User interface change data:
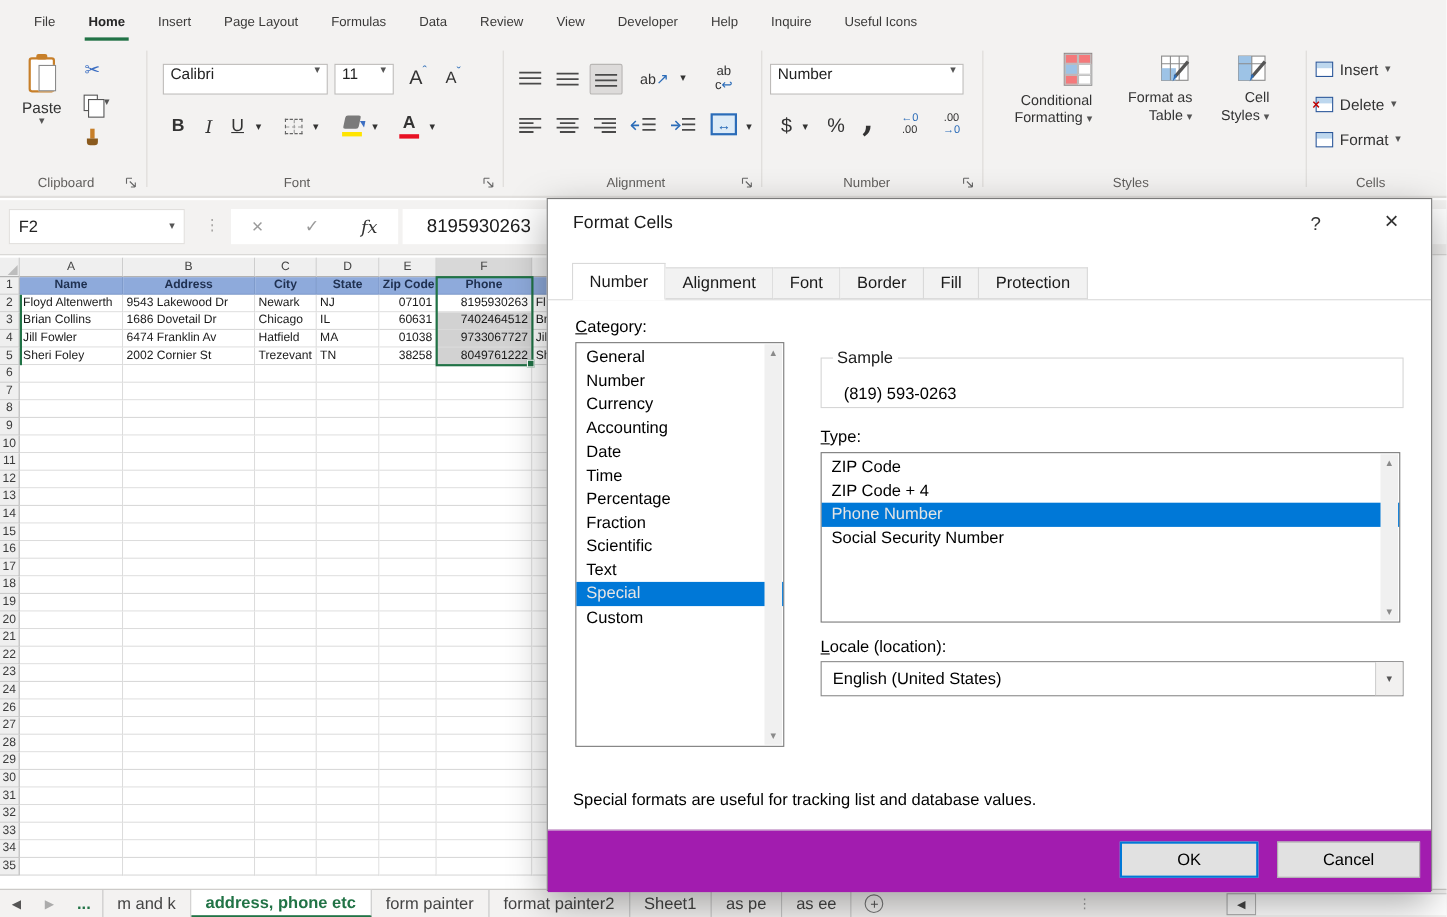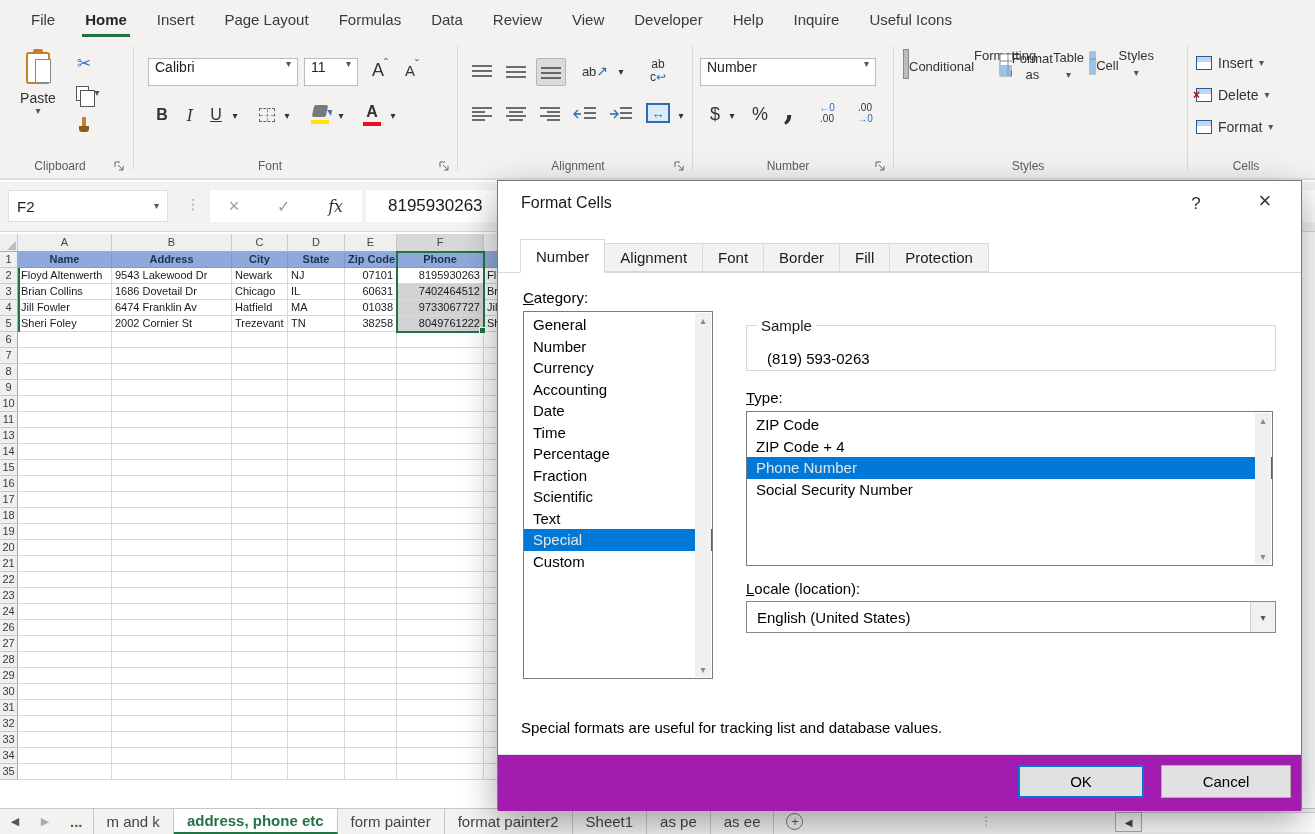--- a/index.html
+++ b/index.html
@@ -1,39 +1,39 @@
 <!DOCTYPE html>
 <html><head>
 <meta charset="utf-8">
 <style>
 *{margin:0;padding:0;box-sizing:border-box}
 html,body{width:1315px;height:834px}
 body{position:relative;overflow:hidden;font-family:"Liberation Sans",sans-serif;background:#fff;color:#252423;-webkit-font-smoothing:antialiased}
 
 
 #ribbon-tabs{position:absolute;left:0;top:0;width:100%;height:40px;background:#F3F2F1;display:flex;align-items:stretch;padding-left:16px}
-.rtab{padding:0 15px;font-size:15px;color:#3b3a39;line-height:40px;position:relative;white-space:nowrap}
+.rtab{padding:0 15px;font-size:12px;color:#3b3a39;line-height:40px;position:relative;white-space:nowrap}
 .rtab.active{font-weight:700;color:#262626}
 .rtab.active::after{content:"";position:absolute;left:12px;right:12px;bottom:3px;height:3px;background:#217346}
 
 
 #ribbon{position:absolute;left:0;top:40px;width:100%;height:140px;background:#F3F2F1;border-bottom:2px solid #E1DFDD}
 .gdiv{position:absolute;top:6px;height:124px;width:1px;background:#DCDAD8}
 .glabel{position:absolute;top:119px;font-size:12px;color:#605E5C;text-align:center;white-space:nowrap}
 .glaunch{position:absolute;top:120px;width:13px;height:13px}
 .combo{position:absolute;height:28px;background:#fff;border:1px solid #BDBBB9;display:flex;align-items:flex-start;font-size:14px;padding:0 6px;justify-content:space-between;color:#222}
 .chev{font-size:10px;color:#555;line-height:1}
 .ric{position:absolute;display:flex;align-items:center;justify-content:center;color:#333}
 .txtic{font-size:16px;color:#333}
 .bld{font-weight:700}.ita{font-style:italic}.und{text-decoration:underline}
 .lineic line{stroke:#4a4a4a;stroke-width:1.6}
 .lineic .blue{stroke:#2b6cb8}
 .selbox{background:#DDDBDA;border:1px solid #B8B6B4;border-radius:2px}
 .colorbar{position:absolute;left:2px;right:2px;bottom:0;height:4px}
-.stackbtn{position:absolute;top:8px;display:flex;flex-direction:row;align-items:center;font-size:13px;color:#333;line-height:16px;text-align:center}
+.stackbtn{position:absolute;top:8px;display:flex;flex-direction:column;align-items:flex-end;font-size:13px;color:#333;line-height:16px;text-align:center}
 .cellrow{position:absolute;left:1196px;display:flex;align-items:center;font-size:14px;color:#333;gap:6px;height:26px}
 .mini-grid{width:16px;height:14px;border:1px solid #2B579A;position:relative;background:linear-gradient(#BDD7EE,#BDD7EE) 0 0/100% 5px no-repeat,#fff}
 .cfgrid{width:26px;height:30px;display:grid;grid-template-columns:1fr 1fr;grid-template-rows:1fr 1fr 1fr;border:1px solid #8a8a8a;background:#fff}
 .cfgrid div{border:0.5px solid #bdbdbd}
 .clipboard-icon{width:24px;height:32px;border:2px solid #C77F29;border-radius:3px;position:relative;background:#fff}
 .clipboard-icon::before{content:"";position:absolute;left:5px;top:-5px;width:10px;height:5px;background:#C77F29;border-radius:2px}
 .clipboard-icon::after{content:"";position:absolute;left:7px;top:5px;width:14px;height:22px;background:#fff;border:1px solid #8a8a8a}
 .copy-icon{width:13px;height:15px;border:1px solid #555;background:#fff;position:relative}
 .copy-icon::after{content:"";position:absolute;left:3px;top:3px;width:13px;height:15px;border:1px solid #555;background:#fff}
 .brush-icon{width:14px;height:16px;position:relative}
@@ -526,20 +526,30 @@
         <div class="gcell rhdr c0">11</div>
         <div class="gcell c1"></div>
         <div class="gcell c2"></div>
         <div class="gcell c3"></div>
         <div class="gcell c4"></div>
         <div class="gcell c5 num"></div>
         <div class="gcell c6 num"></div>
         <div class="gcell c7"></div>
       </div>
       <div class="grow">
+        <div class="gcell rhdr c0">12</div>
+        <div class="gcell c1"></div>
+        <div class="gcell c2"></div>
+        <div class="gcell c3"></div>
+        <div class="gcell c4"></div>
+        <div class="gcell c5 num"></div>
+        <div class="gcell c6 num"></div>
+        <div class="gcell c7"></div>
+      </div>
+      <div class="grow">
         <div class="gcell rhdr c0">13</div>
         <div class="gcell c1"></div>
         <div class="gcell c2"></div>
         <div class="gcell c3"></div>
         <div class="gcell c4"></div>
         <div class="gcell c5 num"></div>
         <div class="gcell c6 num"></div>
         <div class="gcell c7"></div>
       </div>
       <div class="grow">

What needs to be done >>
A word-for-word copy of the entries above is what is needed, without any images.

Expected answer >>
--- a/index.html
+++ b/index.html
@@ -1,39 +1,39 @@
 <!DOCTYPE html>
 <html><head>
 <meta charset="utf-8">
 <style>
 *{margin:0;padding:0;box-sizing:border-box}
 html,body{width:1315px;height:834px}
 body{position:relative;overflow:hidden;font-family:"Liberation Sans",sans-serif;background:#fff;color:#252423;-webkit-font-smoothing:antialiased}
 
 
 #ribbon-tabs{position:absolute;left:0;top:0;width:100%;height:40px;background:#F3F2F1;display:flex;align-items:stretch;padding-left:16px}
-.rtab{padding:0 15px;font-size:15px;color:#3b3a39;line-height:40px;position:relative;white-space:nowrap}
+.rtab{padding:0 15px;font-size:12px;color:#3b3a39;line-height:40px;position:relative;white-space:nowrap}
 .rtab.active{font-weight:700;color:#262626}
 .rtab.active::after{content:"";position:absolute;left:12px;right:12px;bottom:3px;height:3px;background:#217346}
 
 
 #ribbon{position:absolute;left:0;top:40px;width:100%;height:140px;background:#F3F2F1;border-bottom:2px solid #E1DFDD}
 .gdiv{position:absolute;top:6px;height:124px;width:1px;background:#DCDAD8}
 .glabel{position:absolute;top:119px;font-size:12px;color:#605E5C;text-align:center;white-space:nowrap}
 .glaunch{position:absolute;top:120px;width:13px;height:13px}
 .combo{position:absolute;height:28px;background:#fff;border:1px solid #BDBBB9;display:flex;align-items:flex-start;font-size:14px;padding:0 6px;justify-content:space-between;color:#222}
 .chev{font-size:10px;color:#555;line-height:1}
 .ric{position:absolute;display:flex;align-items:center;justify-content:center;color:#333}
 .txtic{font-size:16px;color:#333}
 .bld{font-weight:700}.ita{font-style:italic}.und{text-decoration:underline}
 .lineic line{stroke:#4a4a4a;stroke-width:1.6}
 .lineic .blue{stroke:#2b6cb8}
 .selbox{background:#DDDBDA;border:1px solid #B8B6B4;border-radius:2px}
 .colorbar{position:absolute;left:2px;right:2px;bottom:0;height:4px}
-.stackbtn{position:absolute;top:8px;display:flex;flex-direction:row;align-items:center;font-size:13px;color:#333;line-height:16px;text-align:center}
+.stackbtn{position:absolute;top:8px;display:flex;flex-direction:column;align-items:flex-end;font-size:13px;color:#333;line-height:16px;text-align:center}
 .cellrow{position:absolute;left:1196px;display:flex;align-items:center;font-size:14px;color:#333;gap:6px;height:26px}
 .mini-grid{width:16px;height:14px;border:1px solid #2B579A;position:relative;background:linear-gradient(#BDD7EE,#BDD7EE) 0 0/100% 5px no-repeat,#fff}
 .cfgrid{width:26px;height:30px;display:grid;grid-template-columns:1fr 1fr;grid-template-rows:1fr 1fr 1fr;border:1px solid #8a8a8a;background:#fff}
 .cfgrid div{border:0.5px solid #bdbdbd}
 .clipboard-icon{width:24px;height:32px;border:2px solid #C77F29;border-radius:3px;position:relative;background:#fff}
 .clipboard-icon::before{content:"";position:absolute;left:5px;top:-5px;width:10px;height:5px;background:#C77F29;border-radius:2px}
 .clipboard-icon::after{content:"";position:absolute;left:7px;top:5px;width:14px;height:22px;background:#fff;border:1px solid #8a8a8a}
 .copy-icon{width:13px;height:15px;border:1px solid #555;background:#fff;position:relative}
 .copy-icon::after{content:"";position:absolute;left:3px;top:3px;width:13px;height:15px;border:1px solid #555;background:#fff}
 .brush-icon{width:14px;height:16px;position:relative}
@@ -526,20 +526,30 @@
         <div class="gcell rhdr c0">11</div>
         <div class="gcell c1"></div>
         <div class="gcell c2"></div>
         <div class="gcell c3"></div>
         <div class="gcell c4"></div>
         <div class="gcell c5 num"></div>
         <div class="gcell c6 num"></div>
         <div class="gcell c7"></div>
       </div>
       <div class="grow">
+        <div class="gcell rhdr c0">12</div>
+        <div class="gcell c1"></div>
+        <div class="gcell c2"></div>
+        <div class="gcell c3"></div>
+        <div class="gcell c4"></div>
+        <div class="gcell c5 num"></div>
+        <div class="gcell c6 num"></div>
+        <div class="gcell c7"></div>
+      </div>
+      <div class="grow">
         <div class="gcell rhdr c0">13</div>
         <div class="gcell c1"></div>
         <div class="gcell c2"></div>
         <div class="gcell c3"></div>
         <div class="gcell c4"></div>
         <div class="gcell c5 num"></div>
         <div class="gcell c6 num"></div>
         <div class="gcell c7"></div>
       </div>
       <div class="grow">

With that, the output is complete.